Additionally, Davis describes Boseman’s final role as the troubled Levee—an apparently antagonistic one—as representative of the struggles—personally and systemically—that shaped the reality of African-Americans, notably men, both in the 1920s setting and now. As she explains:

“I think a lot of times, people look at someone’s life backwards. Now we have the unfortunate knowledge that Chadwick succumbed to cancer at 43, but really, Levee represents so many Black men living in America. What we’re constantly navigating on a day-to-day basis is the trauma of our past — we’re trying to heal from it, we’re even trying to understand that it’s there, and we’re negotiating that with our dreams and who we want to become.”

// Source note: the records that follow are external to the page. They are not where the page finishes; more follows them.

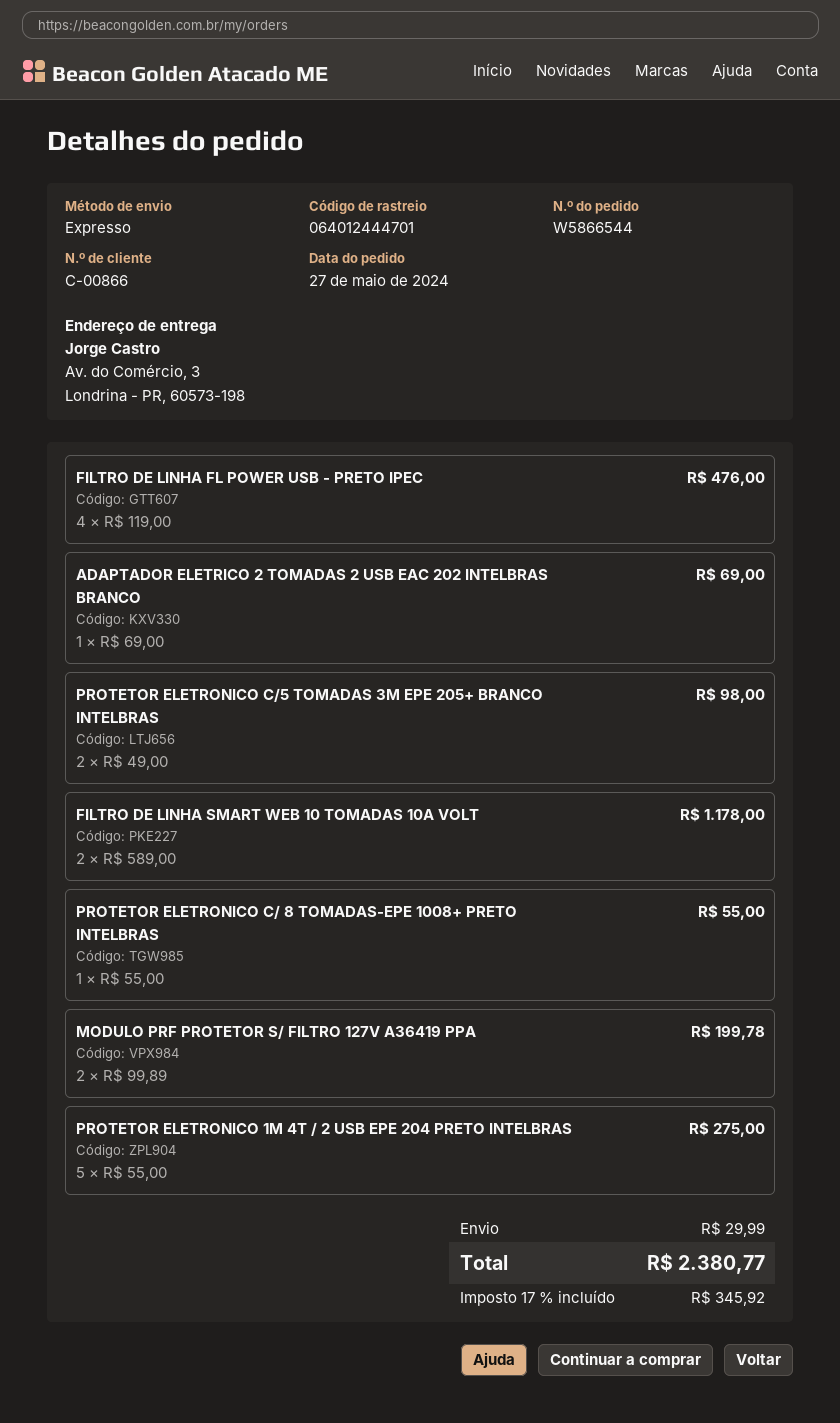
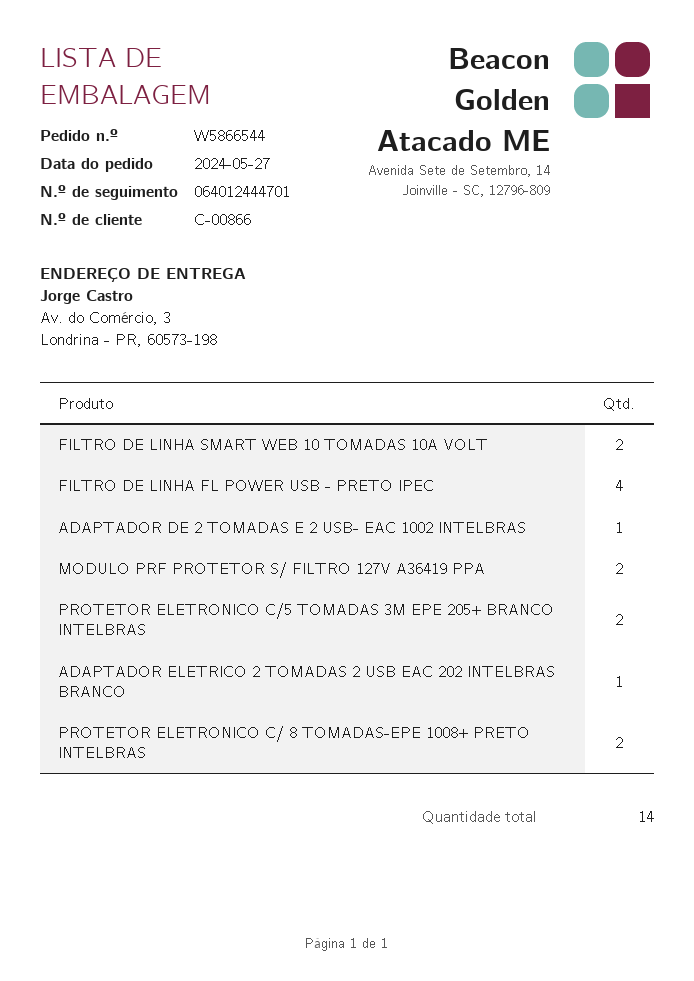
PROTETOR ELETRONICO C/ 8 TOMADAS-EPE 1008+ PRETO INTELBRAS: 1 -> 2
PROTETOR ELETRONICO 1M 4T / 2 USB EPE 204 PRETO INTELBRAS: 5 -> none
ADAPTADOR DE 2 TOMADAS E 2 USB- EAC 1002 INTELBRAS: none -> 1

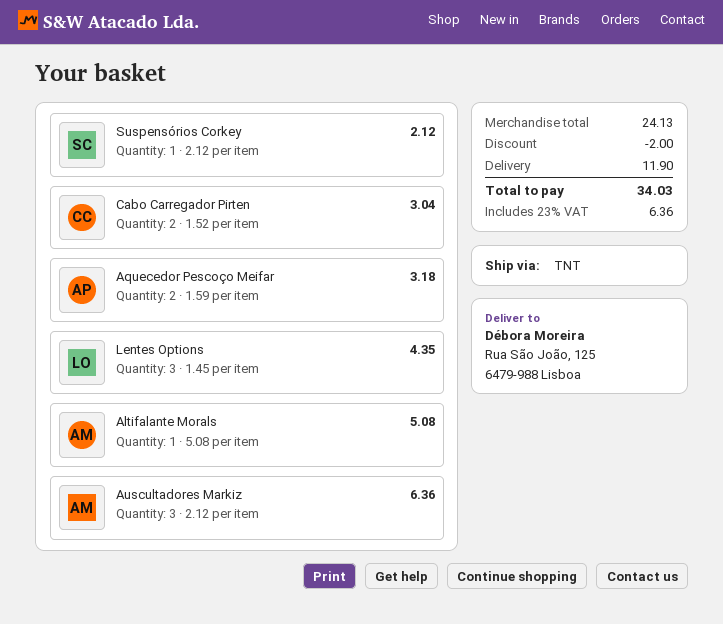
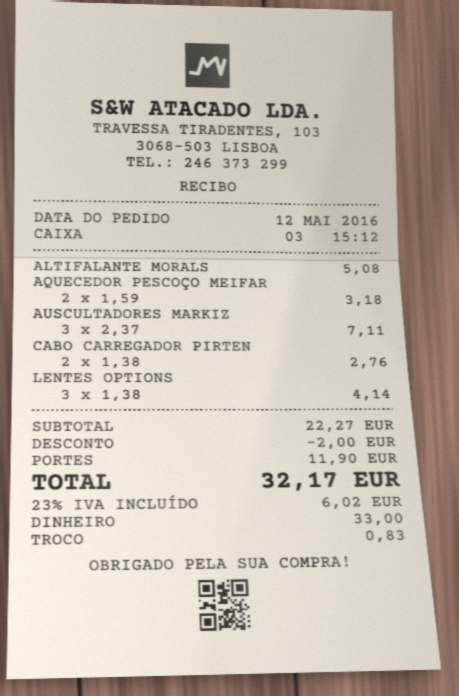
Suspensórios Corkey: 1 x 2.12 = 2.12 -> none
Cabo Carregador Pirten: 2 x 1.52 = 3.04 -> 2 x 1.38 = 2.76
Lentes Options: 3 x 1.45 = 4.35 -> 3 x 1.38 = 4.14
Auscultadores Markiz: 3 x 2.12 = 6.36 -> 3 x 2.37 = 7.11
subtotal: 24.13 -> 22.27
tax: 23% = 6.36 -> 23% = 6.02
total: 34.03 -> 32.17

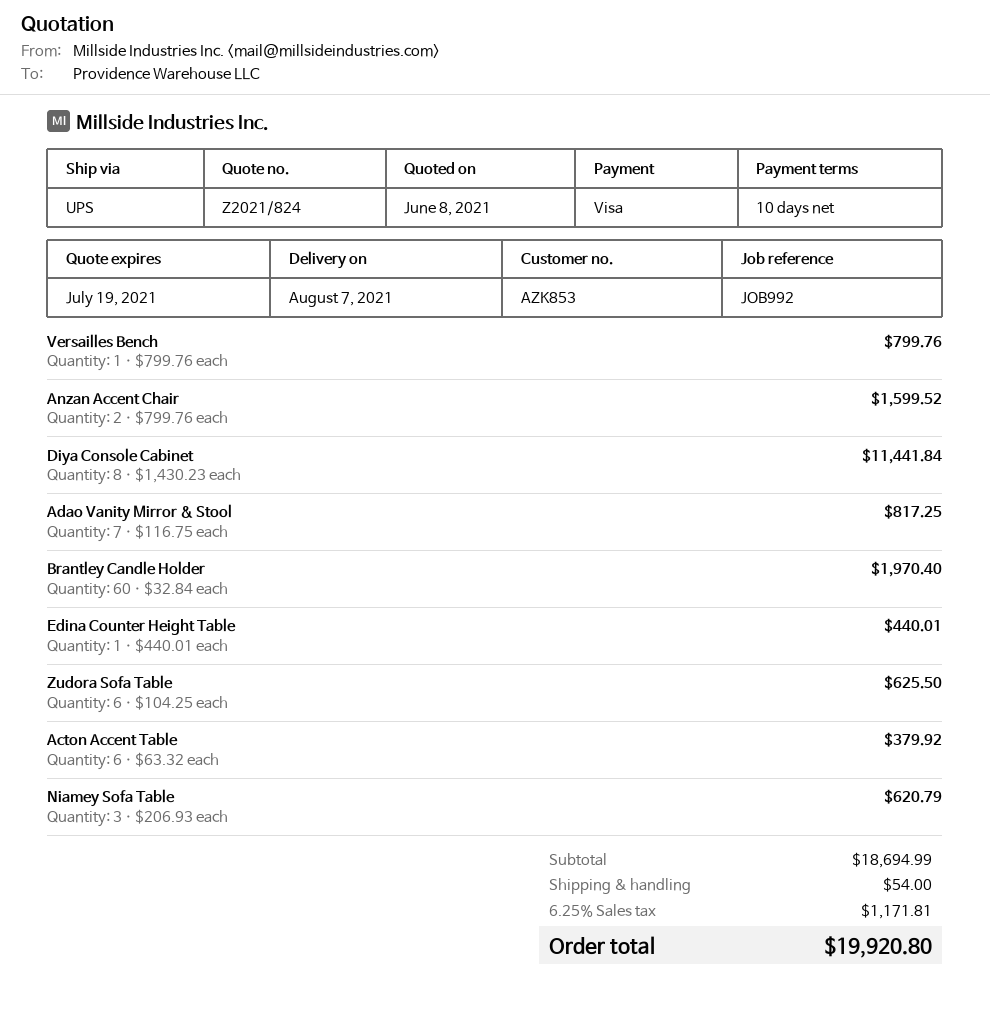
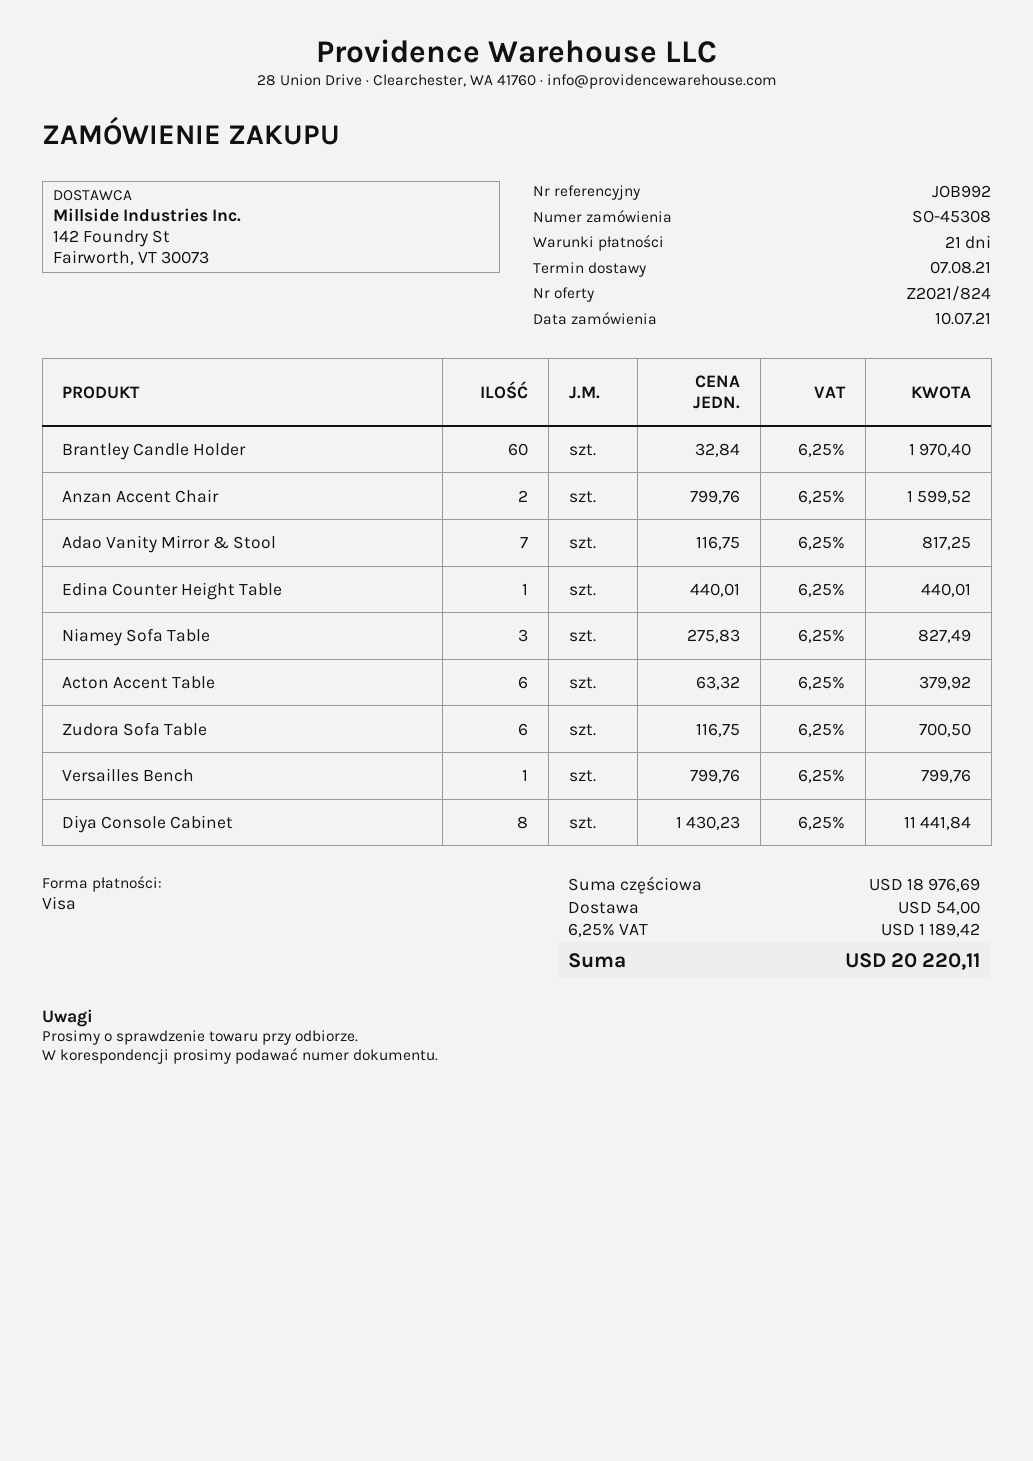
payment terms: 10 days -> 21 days
Zudora Sofa Table: 6 x 104.25 = 625.50 -> 6 x 116.75 = 700.50
Niamey Sofa Table: 3 x 206.93 = 620.79 -> 3 x 275.83 = 827.49
subtotal: 18694.99 -> 18976.69
tax: 6.25% = 1171.81 -> 6.25% = 1189.42
total: 19920.80 -> 20220.11

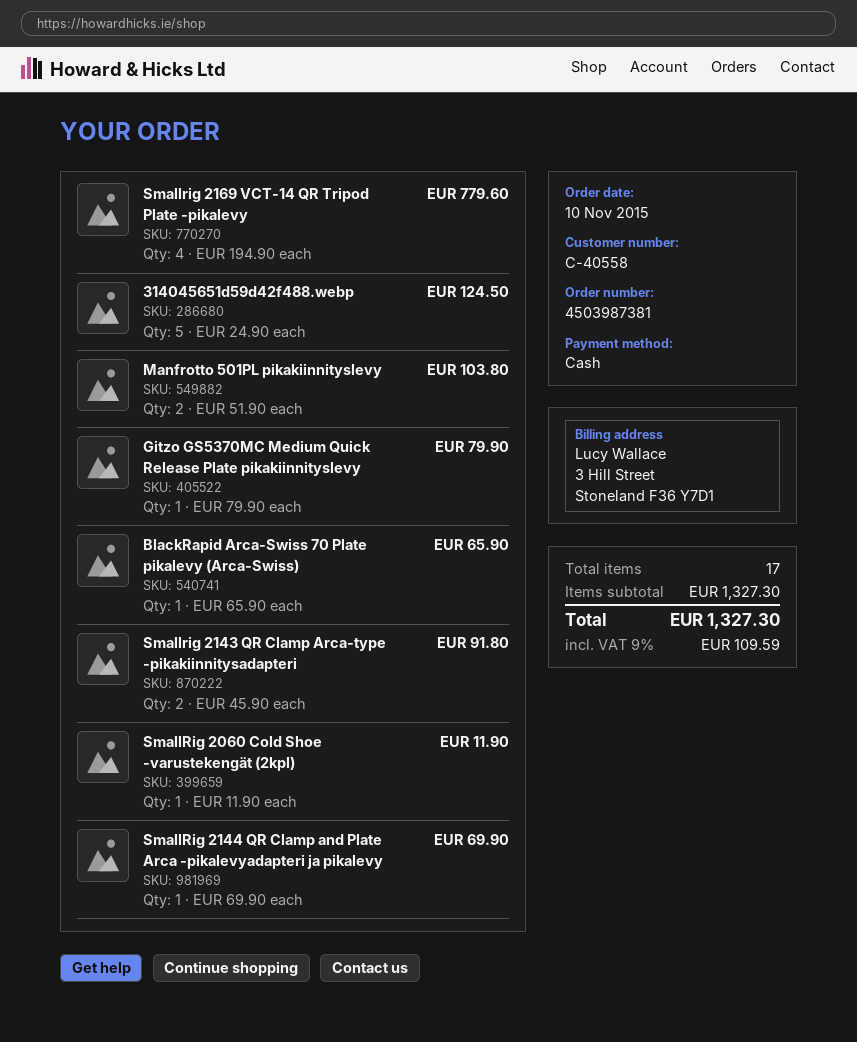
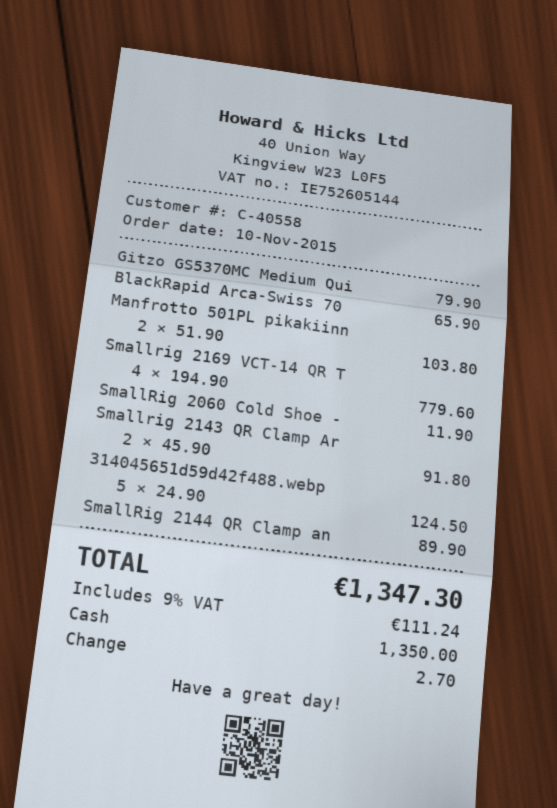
SmallRig 2144 QR Clamp and Plate Arca -pikalevyadapteri ja pikalevy: 1 x 69.90 = 69.90 -> 1 x 89.90 = 89.90
tax: 9% = 109.59 -> 9% = 111.24
total: 1327.30 -> 1347.30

In that sense, while Ma Rainey‘s manifestation as a Netflix streaming offering might not make it an appropriately-grandiose high profile coda on which Boseman’s legendary career should end, it can be seen as a thematically poetic end. Indeed, Davis believes that the role carries poignant parallels to the late actor’s life, stating:  

“Now we know that the role mirrors Chadwick’s life, but if that were omitted, it still mirrors his life in a way. Because it mirrors the life of every Black person grieving, and especially the life of a Black man.”

Ma Rainey’s Black Bottom premieres on Netflix on Friday, December 18.